## Work instruction
Whenever a line below includes the word "pane", copy that line.

Data items:
________

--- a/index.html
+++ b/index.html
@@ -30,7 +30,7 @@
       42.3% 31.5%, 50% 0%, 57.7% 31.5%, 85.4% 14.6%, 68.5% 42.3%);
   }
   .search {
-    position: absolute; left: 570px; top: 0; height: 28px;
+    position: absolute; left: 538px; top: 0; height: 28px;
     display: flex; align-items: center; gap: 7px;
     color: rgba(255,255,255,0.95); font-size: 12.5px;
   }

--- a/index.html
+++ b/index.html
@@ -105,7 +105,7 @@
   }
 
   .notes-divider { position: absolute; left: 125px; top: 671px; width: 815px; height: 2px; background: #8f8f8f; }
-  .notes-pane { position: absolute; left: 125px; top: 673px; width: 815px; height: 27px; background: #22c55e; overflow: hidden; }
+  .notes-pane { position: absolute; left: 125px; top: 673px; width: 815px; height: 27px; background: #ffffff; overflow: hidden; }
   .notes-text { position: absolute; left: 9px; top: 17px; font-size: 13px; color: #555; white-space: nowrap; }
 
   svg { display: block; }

________

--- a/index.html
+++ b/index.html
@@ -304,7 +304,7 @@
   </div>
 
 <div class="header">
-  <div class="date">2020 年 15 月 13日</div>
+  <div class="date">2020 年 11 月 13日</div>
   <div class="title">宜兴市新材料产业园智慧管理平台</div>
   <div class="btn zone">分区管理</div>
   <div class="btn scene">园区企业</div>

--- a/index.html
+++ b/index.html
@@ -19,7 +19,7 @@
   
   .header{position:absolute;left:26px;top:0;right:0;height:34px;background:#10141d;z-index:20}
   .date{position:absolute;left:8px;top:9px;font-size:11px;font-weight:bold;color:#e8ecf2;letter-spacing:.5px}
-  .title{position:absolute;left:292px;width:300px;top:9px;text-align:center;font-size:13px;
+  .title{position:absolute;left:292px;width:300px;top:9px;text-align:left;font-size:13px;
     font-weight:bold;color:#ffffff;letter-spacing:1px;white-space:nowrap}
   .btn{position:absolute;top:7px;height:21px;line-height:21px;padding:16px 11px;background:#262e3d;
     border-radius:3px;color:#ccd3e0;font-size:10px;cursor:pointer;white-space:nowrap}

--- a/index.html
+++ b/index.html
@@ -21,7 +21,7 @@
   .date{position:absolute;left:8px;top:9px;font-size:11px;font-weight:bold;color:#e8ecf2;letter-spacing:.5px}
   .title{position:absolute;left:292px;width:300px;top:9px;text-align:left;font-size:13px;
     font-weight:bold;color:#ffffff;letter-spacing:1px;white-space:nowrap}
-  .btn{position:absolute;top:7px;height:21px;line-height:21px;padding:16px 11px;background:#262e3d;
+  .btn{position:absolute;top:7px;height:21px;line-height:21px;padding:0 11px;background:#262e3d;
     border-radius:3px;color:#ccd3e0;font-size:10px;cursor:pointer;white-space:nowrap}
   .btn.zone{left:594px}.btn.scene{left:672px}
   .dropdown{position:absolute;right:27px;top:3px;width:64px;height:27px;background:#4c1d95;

________

## Task solution
-  .notes-pane { position: absolute; left: 125px; top: 673px; width: 815px; height: 27px; background: #22c55e; overflow: hidden; }
+  .notes-pane { position: absolute; left: 125px; top: 673px; width: 815px; height: 27px; background: #ffffff; overflow: hidden; }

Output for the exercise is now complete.